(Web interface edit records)
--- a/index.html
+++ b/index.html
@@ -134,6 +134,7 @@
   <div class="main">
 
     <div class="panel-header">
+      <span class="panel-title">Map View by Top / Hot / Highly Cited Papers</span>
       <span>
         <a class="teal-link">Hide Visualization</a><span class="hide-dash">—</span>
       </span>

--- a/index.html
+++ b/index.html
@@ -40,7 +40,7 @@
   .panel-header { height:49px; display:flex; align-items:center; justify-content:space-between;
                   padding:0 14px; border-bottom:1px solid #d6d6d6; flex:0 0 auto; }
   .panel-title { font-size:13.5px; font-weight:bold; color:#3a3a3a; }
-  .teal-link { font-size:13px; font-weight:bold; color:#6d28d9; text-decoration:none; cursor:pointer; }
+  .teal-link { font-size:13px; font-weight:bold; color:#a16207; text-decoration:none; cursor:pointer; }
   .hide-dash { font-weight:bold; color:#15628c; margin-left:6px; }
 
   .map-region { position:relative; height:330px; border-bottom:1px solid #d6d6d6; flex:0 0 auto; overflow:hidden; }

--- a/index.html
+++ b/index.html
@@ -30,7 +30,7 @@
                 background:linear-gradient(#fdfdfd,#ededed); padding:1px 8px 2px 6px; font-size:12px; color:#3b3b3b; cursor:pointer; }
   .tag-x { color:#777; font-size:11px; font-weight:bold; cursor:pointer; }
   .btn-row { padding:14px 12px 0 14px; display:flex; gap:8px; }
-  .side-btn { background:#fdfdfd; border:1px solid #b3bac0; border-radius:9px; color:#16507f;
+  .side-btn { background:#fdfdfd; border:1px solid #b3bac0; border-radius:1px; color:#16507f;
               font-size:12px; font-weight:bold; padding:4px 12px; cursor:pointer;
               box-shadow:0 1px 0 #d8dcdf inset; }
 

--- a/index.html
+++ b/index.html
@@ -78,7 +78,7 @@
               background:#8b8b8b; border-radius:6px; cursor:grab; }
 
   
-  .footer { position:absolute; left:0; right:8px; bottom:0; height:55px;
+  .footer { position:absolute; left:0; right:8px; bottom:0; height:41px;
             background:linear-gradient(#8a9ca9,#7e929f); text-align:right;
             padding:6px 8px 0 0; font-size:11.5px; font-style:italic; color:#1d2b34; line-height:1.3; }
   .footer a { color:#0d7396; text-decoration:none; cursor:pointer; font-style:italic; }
...
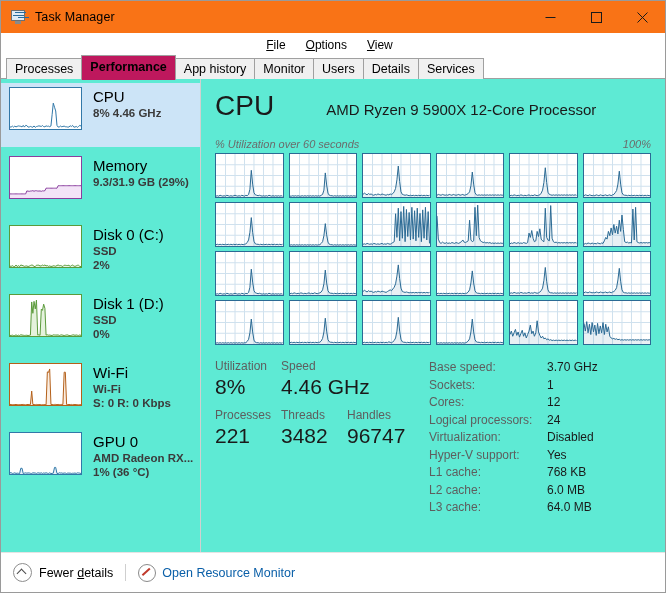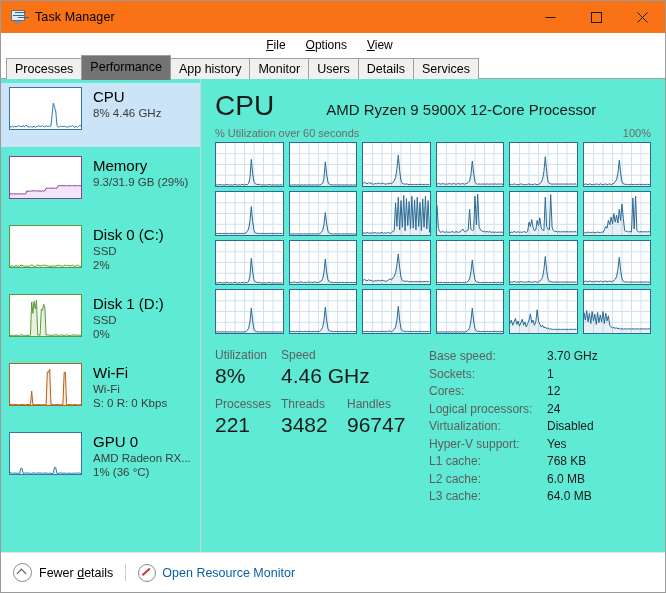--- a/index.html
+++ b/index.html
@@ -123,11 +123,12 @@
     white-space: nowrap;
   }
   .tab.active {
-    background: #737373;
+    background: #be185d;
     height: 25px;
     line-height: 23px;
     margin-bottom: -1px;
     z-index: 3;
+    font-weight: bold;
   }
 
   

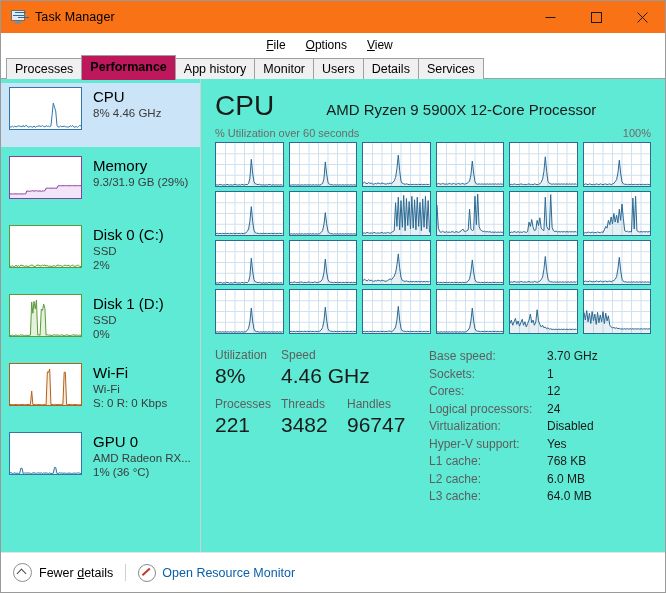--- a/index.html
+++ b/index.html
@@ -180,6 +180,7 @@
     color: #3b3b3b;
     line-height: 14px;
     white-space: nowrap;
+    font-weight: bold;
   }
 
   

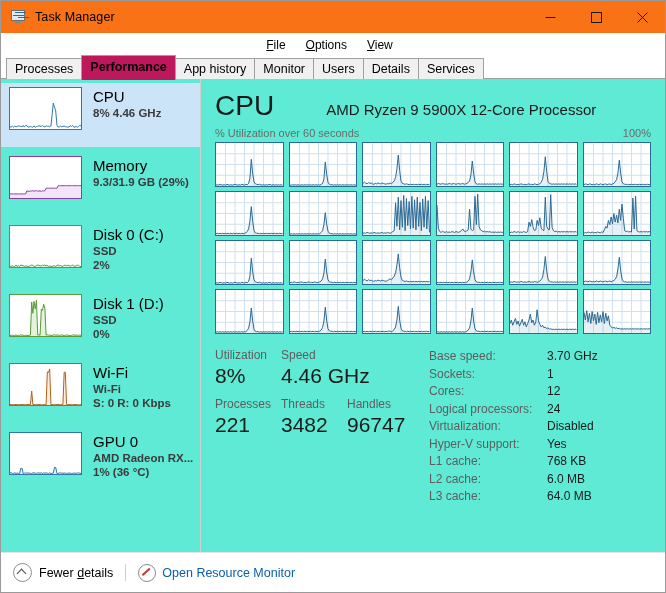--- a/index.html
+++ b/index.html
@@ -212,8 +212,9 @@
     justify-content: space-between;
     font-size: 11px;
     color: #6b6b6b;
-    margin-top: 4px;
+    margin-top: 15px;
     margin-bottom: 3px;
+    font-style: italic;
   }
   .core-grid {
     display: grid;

* Task brief: Above are several records. Count the lines among them that contain "margin" and give only the total.

* Answer area: 5